__WHAT YOU ARE ASKED TO DO__
Each line of data below must be printed exactly as written, with any pictures removed.

__AVAILABLE DATA__
══════
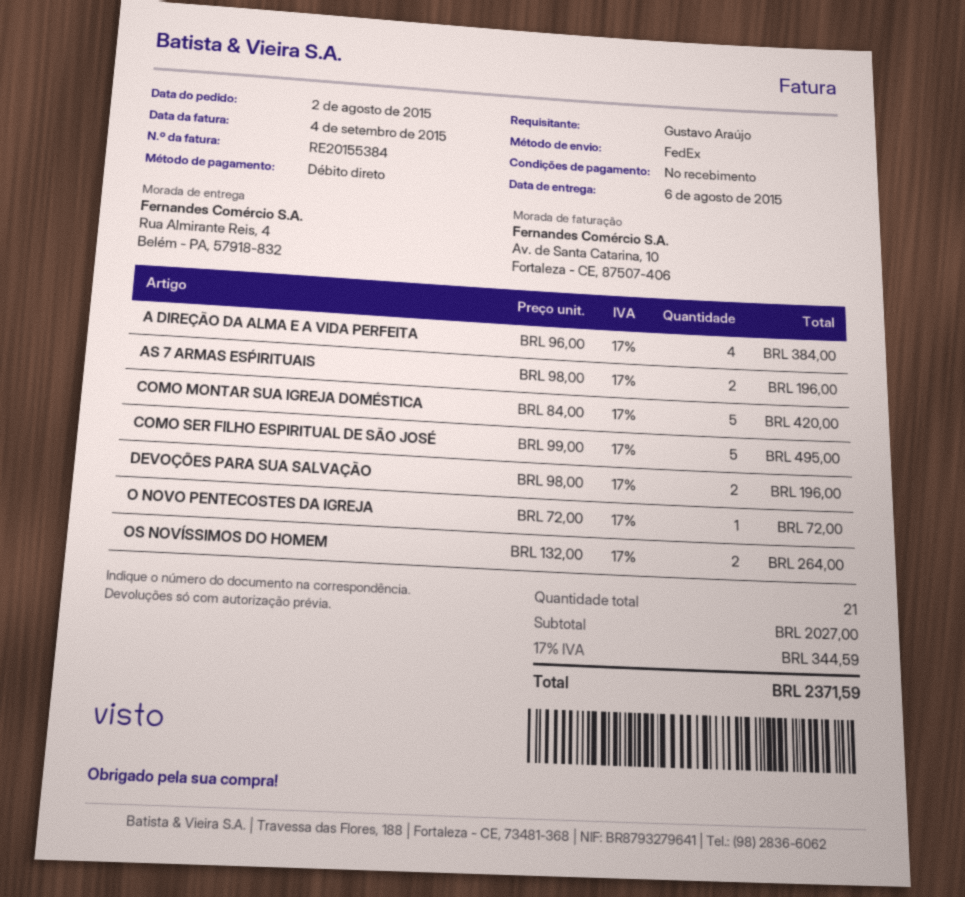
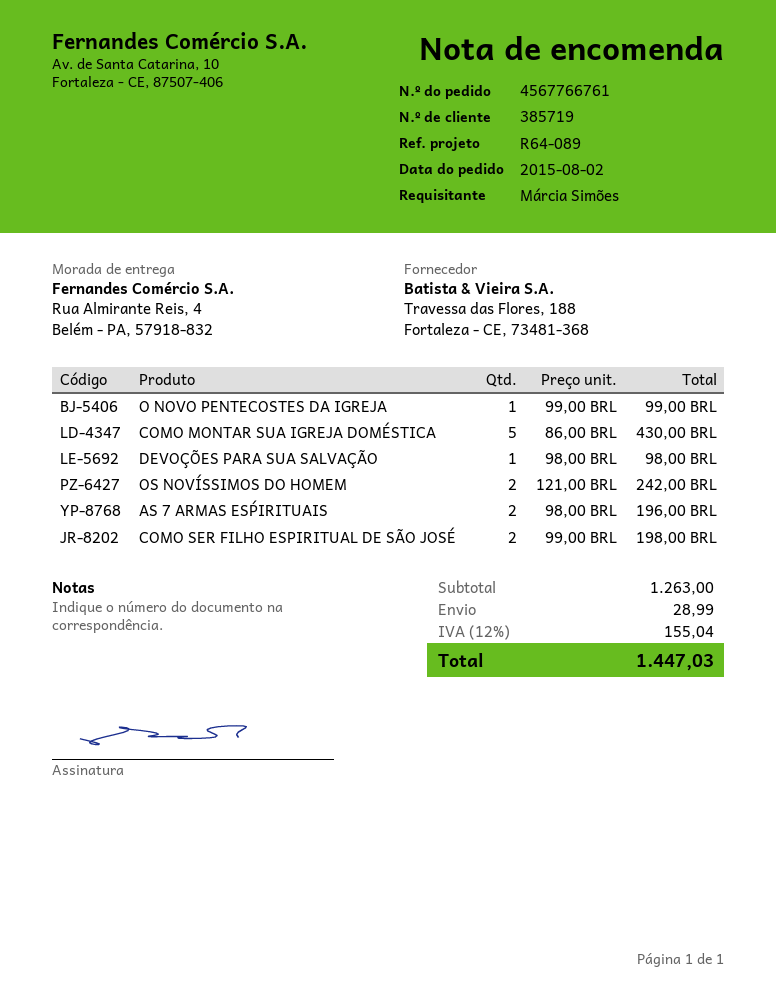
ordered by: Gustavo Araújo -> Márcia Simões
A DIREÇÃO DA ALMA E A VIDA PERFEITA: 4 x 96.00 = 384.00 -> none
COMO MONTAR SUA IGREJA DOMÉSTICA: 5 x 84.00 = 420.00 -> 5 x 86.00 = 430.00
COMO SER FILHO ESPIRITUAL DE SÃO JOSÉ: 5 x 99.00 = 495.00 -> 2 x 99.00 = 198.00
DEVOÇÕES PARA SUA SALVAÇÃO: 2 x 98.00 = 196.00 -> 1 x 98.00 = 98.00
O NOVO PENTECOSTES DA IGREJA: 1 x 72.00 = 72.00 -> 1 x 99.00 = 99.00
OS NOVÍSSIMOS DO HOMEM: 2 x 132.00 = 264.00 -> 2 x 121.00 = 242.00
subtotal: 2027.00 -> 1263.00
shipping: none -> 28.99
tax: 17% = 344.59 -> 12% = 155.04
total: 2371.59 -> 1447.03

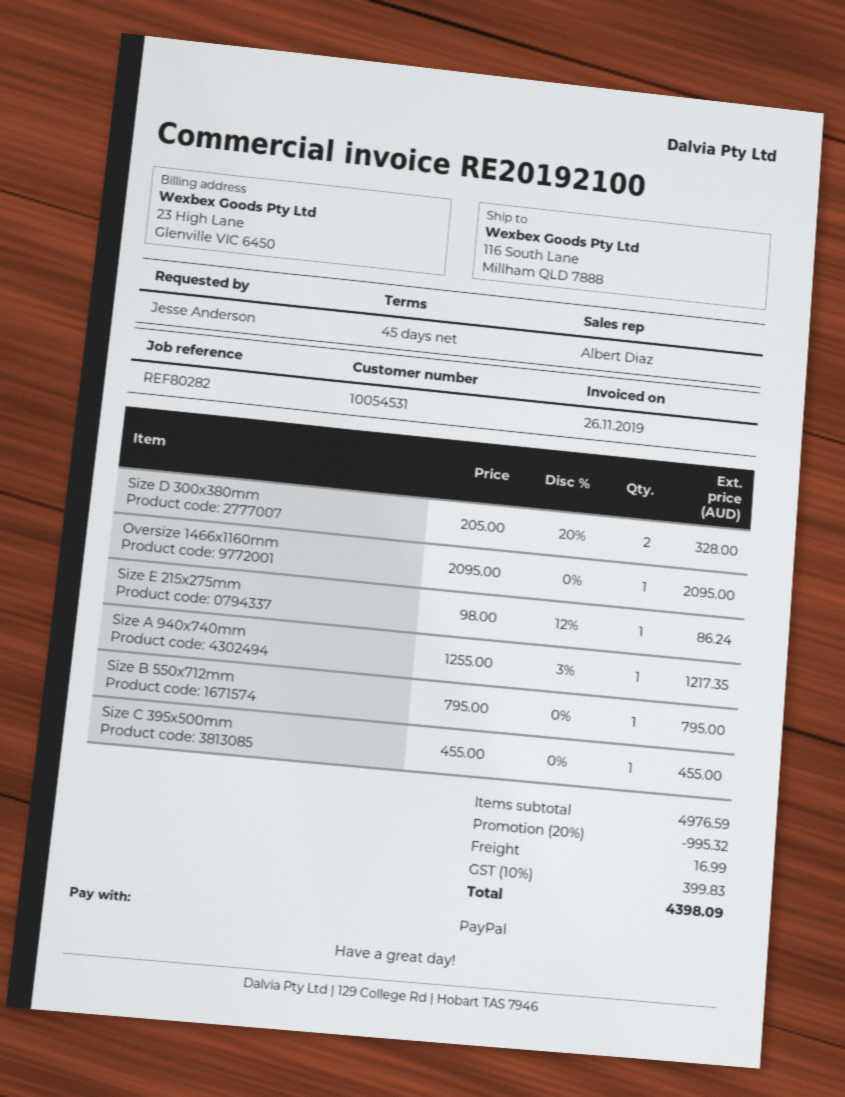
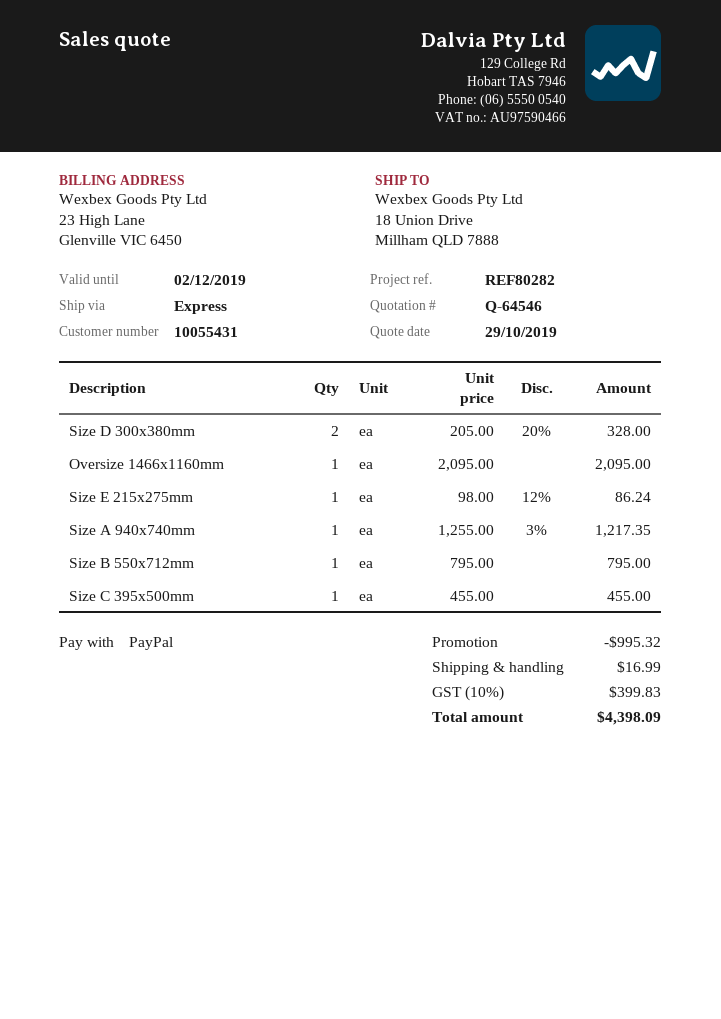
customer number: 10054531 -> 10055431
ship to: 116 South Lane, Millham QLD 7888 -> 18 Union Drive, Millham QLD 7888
══════
__OUTPUT OF THE EXERCISE__
ordered by: Gustavo Araújo -> Márcia Simões
A DIREÇÃO DA ALMA E A VIDA PERFEITA: 4 x 96.00 = 384.00 -> none
COMO MONTAR SUA IGREJA DOMÉSTICA: 5 x 84.00 = 420.00 -> 5 x 86.00 = 430.00
COMO SER FILHO ESPIRITUAL DE SÃO JOSÉ: 5 x 99.00 = 495.00 -> 2 x 99.00 = 198.00
DEVOÇÕES PARA SUA SALVAÇÃO: 2 x 98.00 = 196.00 -> 1 x 98.00 = 98.00
O NOVO PENTECOSTES DA IGREJA: 1 x 72.00 = 72.00 -> 1 x 99.00 = 99.00
OS NOVÍSSIMOS DO HOMEM: 2 x 132.00 = 264.00 -> 2 x 121.00 = 242.00
subtotal: 2027.00 -> 1263.00
shipping: none -> 28.99
tax: 17% = 344.59 -> 12% = 155.04
total: 2371.59 -> 1447.03

customer number: 10054531 -> 10055431
ship to: 116 South Lane, Millham QLD 7888 -> 18 Union Drive, Millham QLD 7888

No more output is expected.